*WORK TO COMPLETE*
Where the word "Phân" occurs in a line of the data, return the whole line.

*PROVIDED DATA*
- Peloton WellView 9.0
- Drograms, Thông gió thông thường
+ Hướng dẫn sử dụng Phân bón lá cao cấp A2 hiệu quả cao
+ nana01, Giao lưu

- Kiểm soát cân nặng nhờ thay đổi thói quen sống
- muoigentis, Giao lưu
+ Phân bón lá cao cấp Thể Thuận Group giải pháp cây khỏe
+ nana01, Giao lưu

---

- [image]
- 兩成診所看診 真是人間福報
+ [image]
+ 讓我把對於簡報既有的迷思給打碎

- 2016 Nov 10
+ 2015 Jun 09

*REPLY*
+ Hướng dẫn sử dụng Phân bón lá cao cấp A2 hiệu quả cao
+ Phân bón lá cao cấp Thể Thuận Group giải pháp cây khỏe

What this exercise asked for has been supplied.